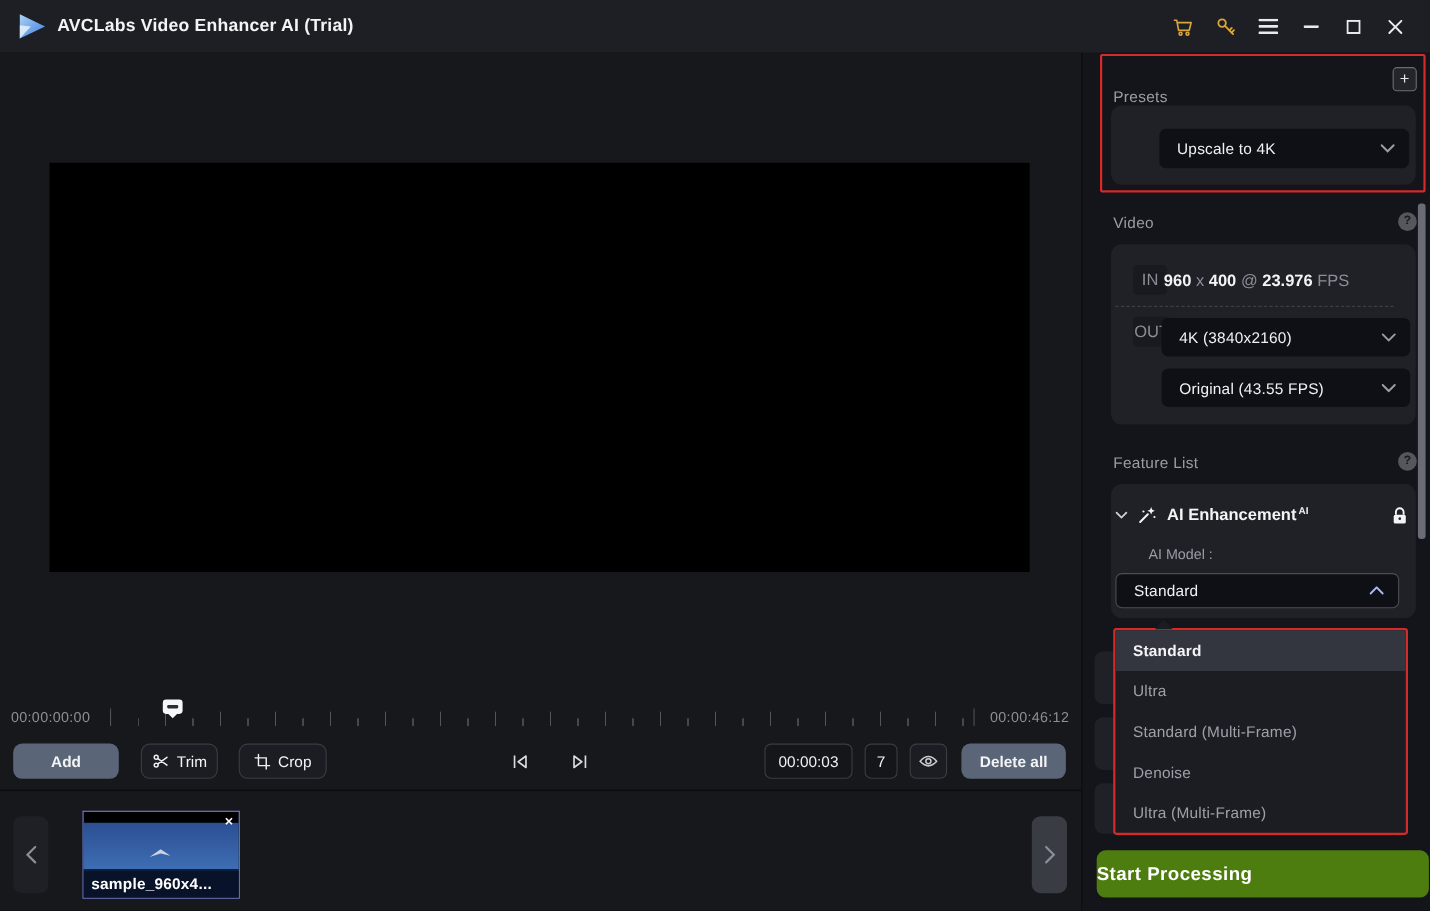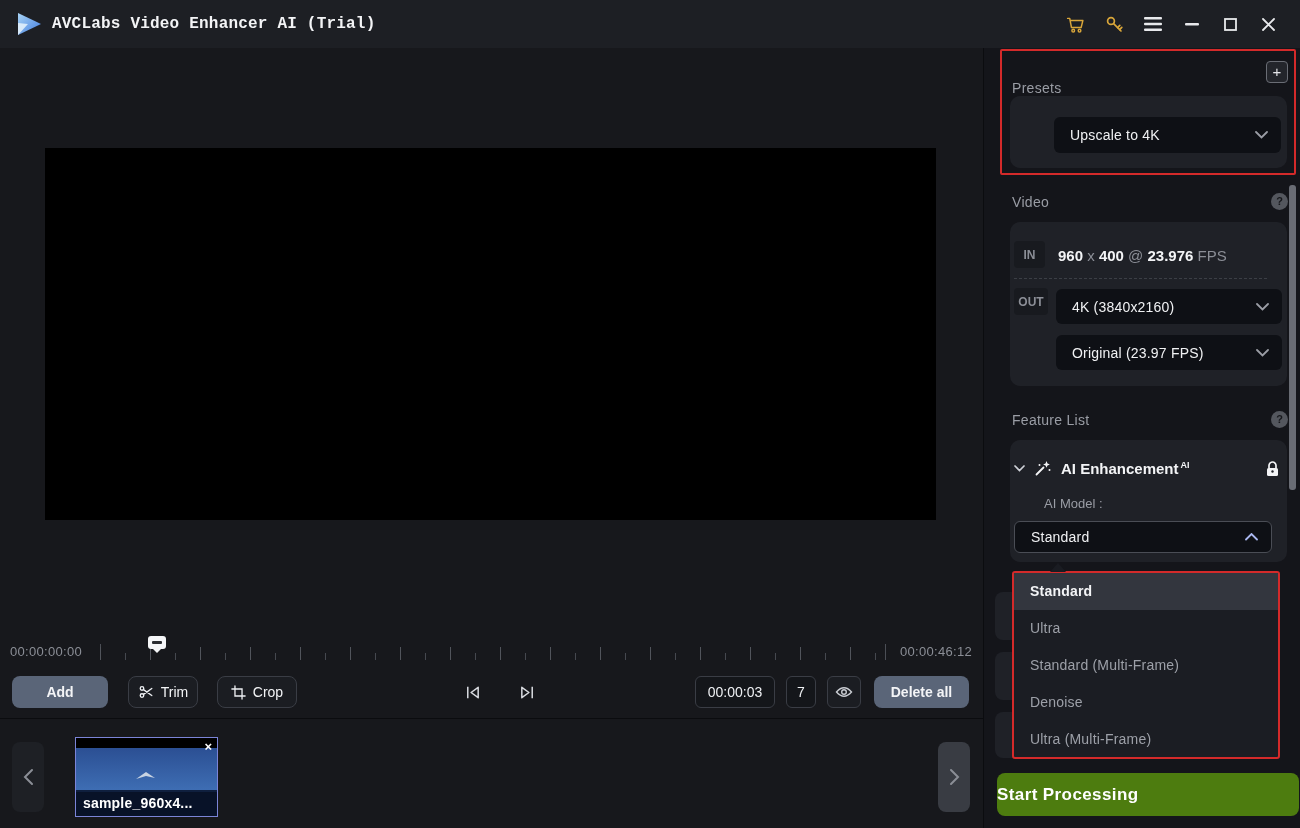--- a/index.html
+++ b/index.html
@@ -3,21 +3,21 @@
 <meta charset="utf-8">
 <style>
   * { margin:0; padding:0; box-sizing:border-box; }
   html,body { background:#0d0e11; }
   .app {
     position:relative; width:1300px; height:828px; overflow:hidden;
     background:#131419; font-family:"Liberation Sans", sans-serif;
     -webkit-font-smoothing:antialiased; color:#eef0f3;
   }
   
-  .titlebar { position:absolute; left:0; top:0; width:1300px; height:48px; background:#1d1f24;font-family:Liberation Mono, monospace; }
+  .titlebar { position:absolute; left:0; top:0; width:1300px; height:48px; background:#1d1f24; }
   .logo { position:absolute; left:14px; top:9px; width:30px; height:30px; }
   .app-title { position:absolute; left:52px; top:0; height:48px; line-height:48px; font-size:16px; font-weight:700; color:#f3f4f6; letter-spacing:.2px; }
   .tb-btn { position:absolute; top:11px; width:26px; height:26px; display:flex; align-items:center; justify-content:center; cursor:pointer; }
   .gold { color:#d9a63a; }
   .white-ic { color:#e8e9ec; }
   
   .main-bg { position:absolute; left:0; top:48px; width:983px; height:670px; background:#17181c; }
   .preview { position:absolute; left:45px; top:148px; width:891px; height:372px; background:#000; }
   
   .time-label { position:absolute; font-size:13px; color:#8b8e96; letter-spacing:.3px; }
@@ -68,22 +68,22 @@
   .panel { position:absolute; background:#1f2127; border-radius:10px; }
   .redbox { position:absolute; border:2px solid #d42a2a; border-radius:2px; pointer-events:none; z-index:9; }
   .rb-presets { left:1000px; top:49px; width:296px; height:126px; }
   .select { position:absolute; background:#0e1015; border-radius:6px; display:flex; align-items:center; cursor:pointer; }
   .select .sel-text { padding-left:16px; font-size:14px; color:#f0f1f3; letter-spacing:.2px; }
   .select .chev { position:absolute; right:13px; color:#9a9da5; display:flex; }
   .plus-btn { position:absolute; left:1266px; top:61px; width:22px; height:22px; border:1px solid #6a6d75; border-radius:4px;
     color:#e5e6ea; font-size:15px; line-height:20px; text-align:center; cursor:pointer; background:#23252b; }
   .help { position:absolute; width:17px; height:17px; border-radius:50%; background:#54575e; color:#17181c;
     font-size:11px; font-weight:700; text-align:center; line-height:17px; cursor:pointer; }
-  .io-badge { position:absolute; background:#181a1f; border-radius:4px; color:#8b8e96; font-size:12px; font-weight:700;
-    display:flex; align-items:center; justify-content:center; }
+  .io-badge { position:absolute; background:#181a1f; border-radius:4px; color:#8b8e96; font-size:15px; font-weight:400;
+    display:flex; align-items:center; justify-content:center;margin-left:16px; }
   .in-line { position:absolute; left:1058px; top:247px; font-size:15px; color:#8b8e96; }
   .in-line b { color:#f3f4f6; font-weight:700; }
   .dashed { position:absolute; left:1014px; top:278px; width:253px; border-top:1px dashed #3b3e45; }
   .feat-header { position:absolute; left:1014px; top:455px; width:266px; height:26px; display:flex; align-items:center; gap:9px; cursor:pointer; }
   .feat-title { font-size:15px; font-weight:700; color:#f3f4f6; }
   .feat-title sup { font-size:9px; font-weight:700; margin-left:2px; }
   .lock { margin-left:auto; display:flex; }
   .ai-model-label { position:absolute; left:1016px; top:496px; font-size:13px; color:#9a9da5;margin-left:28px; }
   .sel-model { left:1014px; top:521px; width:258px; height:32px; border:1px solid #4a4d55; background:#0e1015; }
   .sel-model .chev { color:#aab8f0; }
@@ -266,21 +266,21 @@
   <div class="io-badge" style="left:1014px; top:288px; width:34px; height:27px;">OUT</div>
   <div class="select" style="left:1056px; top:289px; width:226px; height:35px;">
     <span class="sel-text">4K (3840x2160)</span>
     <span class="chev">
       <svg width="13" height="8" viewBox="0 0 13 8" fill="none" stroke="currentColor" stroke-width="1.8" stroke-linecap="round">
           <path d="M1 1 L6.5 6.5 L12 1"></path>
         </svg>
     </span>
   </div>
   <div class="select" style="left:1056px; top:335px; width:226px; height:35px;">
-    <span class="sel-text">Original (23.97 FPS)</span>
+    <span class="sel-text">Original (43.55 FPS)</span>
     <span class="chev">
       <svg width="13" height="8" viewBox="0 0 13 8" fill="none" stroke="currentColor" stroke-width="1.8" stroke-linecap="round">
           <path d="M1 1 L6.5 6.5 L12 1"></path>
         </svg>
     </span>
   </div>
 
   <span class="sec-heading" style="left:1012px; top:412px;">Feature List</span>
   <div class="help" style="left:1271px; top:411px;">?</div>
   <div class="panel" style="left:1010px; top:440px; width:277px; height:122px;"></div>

* [WORK INSTRUCTION]
Copy every record exactly, leaving the pictures out.

* [RESULT FOR THIS EXERCISE]
--- a/index.html
+++ b/index.html
@@ -3,21 +3,21 @@
 <meta charset="utf-8">
 <style>
   * { margin:0; padding:0; box-sizing:border-box; }
   html,body { background:#0d0e11; }
   .app {
     position:relative; width:1300px; height:828px; overflow:hidden;
     background:#131419; font-family:"Liberation Sans", sans-serif;
     -webkit-font-smoothing:antialiased; color:#eef0f3;
   }
   
-  .titlebar { position:absolute; left:0; top:0; width:1300px; height:48px; background:#1d1f24;font-family:Liberation Mono, monospace; }
+  .titlebar { position:absolute; left:0; top:0; width:1300px; height:48px; background:#1d1f24; }
   .logo { position:absolute; left:14px; top:9px; width:30px; height:30px; }
   .app-title { position:absolute; left:52px; top:0; height:48px; line-height:48px; font-size:16px; font-weight:700; color:#f3f4f6; letter-spacing:.2px; }
   .tb-btn { position:absolute; top:11px; width:26px; height:26px; display:flex; align-items:center; justify-content:center; cursor:pointer; }
   .gold { color:#d9a63a; }
   .white-ic { color:#e8e9ec; }
   
   .main-bg { position:absolute; left:0; top:48px; width:983px; height:670px; background:#17181c; }
   .preview { position:absolute; left:45px; top:148px; width:891px; height:372px; background:#000; }
   
   .time-label { position:absolute; font-size:13px; color:#8b8e96; letter-spacing:.3px; }
@@ -68,22 +68,22 @@
   .panel { position:absolute; background:#1f2127; border-radius:10px; }
   .redbox { position:absolute; border:2px solid #d42a2a; border-radius:2px; pointer-events:none; z-index:9; }
   .rb-presets { left:1000px; top:49px; width:296px; height:126px; }
   .select { position:absolute; background:#0e1015; border-radius:6px; display:flex; align-items:center; cursor:pointer; }
   .select .sel-text { padding-left:16px; font-size:14px; color:#f0f1f3; letter-spacing:.2px; }
   .select .chev { position:absolute; right:13px; color:#9a9da5; display:flex; }
   .plus-btn { position:absolute; left:1266px; top:61px; width:22px; height:22px; border:1px solid #6a6d75; border-radius:4px;
     color:#e5e6ea; font-size:15px; line-height:20px; text-align:center; cursor:pointer; background:#23252b; }
   .help { position:absolute; width:17px; height:17px; border-radius:50%; background:#54575e; color:#17181c;
     font-size:11px; font-weight:700; text-align:center; line-height:17px; cursor:pointer; }
-  .io-badge { position:absolute; background:#181a1f; border-radius:4px; color:#8b8e96; font-size:12px; font-weight:700;
-    display:flex; align-items:center; justify-content:center; }
+  .io-badge { position:absolute; background:#181a1f; border-radius:4px; color:#8b8e96; font-size:15px; font-weight:400;
+    display:flex; align-items:center; justify-content:center;margin-left:16px; }
   .in-line { position:absolute; left:1058px; top:247px; font-size:15px; color:#8b8e96; }
   .in-line b { color:#f3f4f6; font-weight:700; }
   .dashed { position:absolute; left:1014px; top:278px; width:253px; border-top:1px dashed #3b3e45; }
   .feat-header { position:absolute; left:1014px; top:455px; width:266px; height:26px; display:flex; align-items:center; gap:9px; cursor:pointer; }
   .feat-title { font-size:15px; font-weight:700; color:#f3f4f6; }
   .feat-title sup { font-size:9px; font-weight:700; margin-left:2px; }
   .lock { margin-left:auto; display:flex; }
   .ai-model-label { position:absolute; left:1016px; top:496px; font-size:13px; color:#9a9da5;margin-left:28px; }
   .sel-model { left:1014px; top:521px; width:258px; height:32px; border:1px solid #4a4d55; background:#0e1015; }
   .sel-model .chev { color:#aab8f0; }
@@ -266,21 +266,21 @@
   <div class="io-badge" style="left:1014px; top:288px; width:34px; height:27px;">OUT</div>
   <div class="select" style="left:1056px; top:289px; width:226px; height:35px;">
     <span class="sel-text">4K (3840x2160)</span>
     <span class="chev">
       <svg width="13" height="8" viewBox="0 0 13 8" fill="none" stroke="currentColor" stroke-width="1.8" stroke-linecap="round">
           <path d="M1 1 L6.5 6.5 L12 1"></path>
         </svg>
     </span>
   </div>
   <div class="select" style="left:1056px; top:335px; width:226px; height:35px;">
-    <span class="sel-text">Original (23.97 FPS)</span>
+    <span class="sel-text">Original (43.55 FPS)</span>
     <span class="chev">
       <svg width="13" height="8" viewBox="0 0 13 8" fill="none" stroke="currentColor" stroke-width="1.8" stroke-linecap="round">
           <path d="M1 1 L6.5 6.5 L12 1"></path>
         </svg>
     </span>
   </div>
 
   <span class="sec-heading" style="left:1012px; top:412px;">Feature List</span>
   <div class="help" style="left:1271px; top:411px;">?</div>
   <div class="panel" style="left:1010px; top:440px; width:277px; height:122px;"></div>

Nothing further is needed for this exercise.